El llamado de Llaitul
Las recientes declaraciones de Héctor Llaitul -"la prioridad nuestra, dijo, es canalizar la violencia hacia el sabotaje, uno muy bien dirigido, hacia insumos, hacia maquinaria"- configuran un obvio ilícito. Y es de veras incomprensible que, hasta ahora, el gobierno asista a ellas con actitud impasible.
Un estado democrático, se ha dicho una y mil veces pero vale la pena reiterarlo, admite todos los fines y todos los propósitos, incluida la pretensión de autonomía de una comunidad, a condición que se intente conseguirlos por medios pacíficos y con exclusión de la violencia.
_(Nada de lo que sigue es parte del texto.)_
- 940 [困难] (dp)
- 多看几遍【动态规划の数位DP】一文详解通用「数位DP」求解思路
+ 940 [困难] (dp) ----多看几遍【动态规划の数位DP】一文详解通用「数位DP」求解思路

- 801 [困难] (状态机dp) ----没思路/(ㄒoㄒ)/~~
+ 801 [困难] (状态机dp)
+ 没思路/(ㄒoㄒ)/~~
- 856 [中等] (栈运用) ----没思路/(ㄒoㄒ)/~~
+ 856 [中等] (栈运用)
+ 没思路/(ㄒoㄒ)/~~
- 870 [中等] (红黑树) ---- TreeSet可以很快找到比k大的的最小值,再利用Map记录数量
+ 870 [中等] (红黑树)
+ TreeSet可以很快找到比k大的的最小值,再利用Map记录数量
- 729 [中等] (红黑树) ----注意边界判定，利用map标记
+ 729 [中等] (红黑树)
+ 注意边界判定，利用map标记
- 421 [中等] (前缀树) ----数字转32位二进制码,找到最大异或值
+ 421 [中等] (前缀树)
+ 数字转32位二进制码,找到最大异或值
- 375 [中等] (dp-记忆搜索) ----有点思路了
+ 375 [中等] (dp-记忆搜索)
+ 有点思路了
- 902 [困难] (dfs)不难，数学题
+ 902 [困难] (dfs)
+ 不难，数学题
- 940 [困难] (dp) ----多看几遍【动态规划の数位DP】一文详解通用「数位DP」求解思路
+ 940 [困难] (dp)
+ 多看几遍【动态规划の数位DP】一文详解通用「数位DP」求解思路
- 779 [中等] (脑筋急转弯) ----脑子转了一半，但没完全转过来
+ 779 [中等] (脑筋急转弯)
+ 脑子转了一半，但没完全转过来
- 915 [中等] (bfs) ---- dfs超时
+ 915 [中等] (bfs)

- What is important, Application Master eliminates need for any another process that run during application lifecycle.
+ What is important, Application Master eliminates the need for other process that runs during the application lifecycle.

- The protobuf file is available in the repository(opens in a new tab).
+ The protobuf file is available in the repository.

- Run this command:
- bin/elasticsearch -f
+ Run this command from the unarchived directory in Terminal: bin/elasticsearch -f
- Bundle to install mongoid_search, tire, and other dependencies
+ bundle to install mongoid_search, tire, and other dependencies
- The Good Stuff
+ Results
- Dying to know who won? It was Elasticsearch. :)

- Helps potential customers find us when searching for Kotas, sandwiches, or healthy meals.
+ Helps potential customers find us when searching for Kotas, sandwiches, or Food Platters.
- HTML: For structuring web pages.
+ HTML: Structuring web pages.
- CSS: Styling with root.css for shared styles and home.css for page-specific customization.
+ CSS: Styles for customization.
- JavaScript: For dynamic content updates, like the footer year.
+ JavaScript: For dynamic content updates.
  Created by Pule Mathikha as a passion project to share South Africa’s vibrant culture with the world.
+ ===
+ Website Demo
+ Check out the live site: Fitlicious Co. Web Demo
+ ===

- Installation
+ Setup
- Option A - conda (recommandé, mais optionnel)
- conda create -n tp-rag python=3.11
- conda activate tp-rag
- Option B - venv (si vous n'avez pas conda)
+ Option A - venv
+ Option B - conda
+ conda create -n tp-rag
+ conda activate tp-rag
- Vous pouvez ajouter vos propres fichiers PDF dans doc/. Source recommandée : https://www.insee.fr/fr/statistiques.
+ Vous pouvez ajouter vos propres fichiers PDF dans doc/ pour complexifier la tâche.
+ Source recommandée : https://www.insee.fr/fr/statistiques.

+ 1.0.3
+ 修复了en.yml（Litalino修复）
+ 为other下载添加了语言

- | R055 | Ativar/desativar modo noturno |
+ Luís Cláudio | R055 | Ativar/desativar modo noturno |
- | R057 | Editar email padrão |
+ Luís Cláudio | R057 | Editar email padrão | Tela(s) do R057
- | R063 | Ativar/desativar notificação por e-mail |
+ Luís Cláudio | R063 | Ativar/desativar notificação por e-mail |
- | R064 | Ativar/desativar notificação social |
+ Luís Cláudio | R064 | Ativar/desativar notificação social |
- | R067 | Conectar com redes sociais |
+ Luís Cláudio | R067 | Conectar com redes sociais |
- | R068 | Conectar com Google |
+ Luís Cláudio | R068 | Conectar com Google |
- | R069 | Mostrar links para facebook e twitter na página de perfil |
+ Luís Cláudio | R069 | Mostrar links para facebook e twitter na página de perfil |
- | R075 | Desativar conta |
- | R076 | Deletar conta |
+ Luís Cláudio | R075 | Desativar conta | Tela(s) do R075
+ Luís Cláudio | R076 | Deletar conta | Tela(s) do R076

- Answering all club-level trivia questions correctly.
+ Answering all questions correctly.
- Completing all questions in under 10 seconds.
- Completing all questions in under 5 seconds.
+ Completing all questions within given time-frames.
La exclusión de los medios y la admisión de todos los fines es, por decirlo así, el principio básico de la democracia.
¿Infringe Llaitul ese principio e incumple su deber el gobierno al tolerar que lo haga sin ejercer acción alguna en su contra?
A primera vista pudiera sostenerse que lo de Héctor Llaitul no son más que palabras, simples declaraciones como alguna vez sugirió el presidente, opiniones que no están a la altura de las acciones y que solo estas merecen ser perseguidas.
Pero basta detenerse a pensar un momento para advertir que esa actitud impasible (apenas alterada por declaraciones de condena a la violencia) descansa en un error.
Es verdad que una sociedad abierta y un estado democrático no debe perseguir a nadie, ni sancionarlo, ni coaccionarlo, por las opiniones que emita o por el punto de vista que manifieste. Manifestar opiniones o puntos de vista, incluso cuando ellos resultan incómodos u opuestos a las convicciones democráticas (como si alguien solo declarara que sería mejor una dictadura o cosas así) está amparado por la libertad de expresión.
De eso no hay duda.
Pero una opinión debe ser distinguida de una incitación a actuar contra las instituciones por medio de la violencia organizada. Una opinión es un punto de vista que puede incidir causalmente en la acción, pero quien emite una simple opinión no pretende que ello ocurra, ni emplea medios idóneos para lograrlo. Una incitación, en cambio, es un discurso o un conjunto de acciones significativas que invitan e instan inequívocamente a ejecutar determinados actos, en este caso delitos violentos, y lo hacen de una manera que se muestra idónea. Y ocurre que una incitación no está amparada por la libre expresión ni por ninguna otra garantía de aquellas que son propias del debate público.
Y lo que ha hecho reiteradamente Llaitul no está amparado por las reglas del debate democrático (como el presidente parece creer), lo que hace Llaitul, y lo hace casi sistemáticamente, no es opinar: es incitar e instar a la violencia contra el orden constituido. Y lo hace de una forma eficaz como lo prueban los incendios y atentados que se ha atribuido y los que, sin atribuirse, ha incitado. Y eso un estado democrático no debiera -como desgraciadamente está ocurriendo entre nosotros- permitirlo.
Tratar las palabras de Llaitul como si fueran opiniones en medio del debate democrático es simplemente absurdo y si no fuera trágico para quienes padecen la amenaza, sería hasta risible. Porque lo que Llaitul pretende en los hechos no es participar del debate democrático, sino suprimirlo.
Creer que la legitimidad de los propósitos de Llaitul (suponiendo que la autonomía de los pueblos originarios la posea y que además sus integrantes quieran alcanzarla) autoriza el empleo de la violencia o la incitación a hacer uso de ella, no solo es cometer un obvio error intelectual (consistente en creer que se trata de meras opiniones) sino que es incurrir en el incumplimiento de un deber que pesa sobre la autoridad pública y que consiste en hacer cumplir las reglas.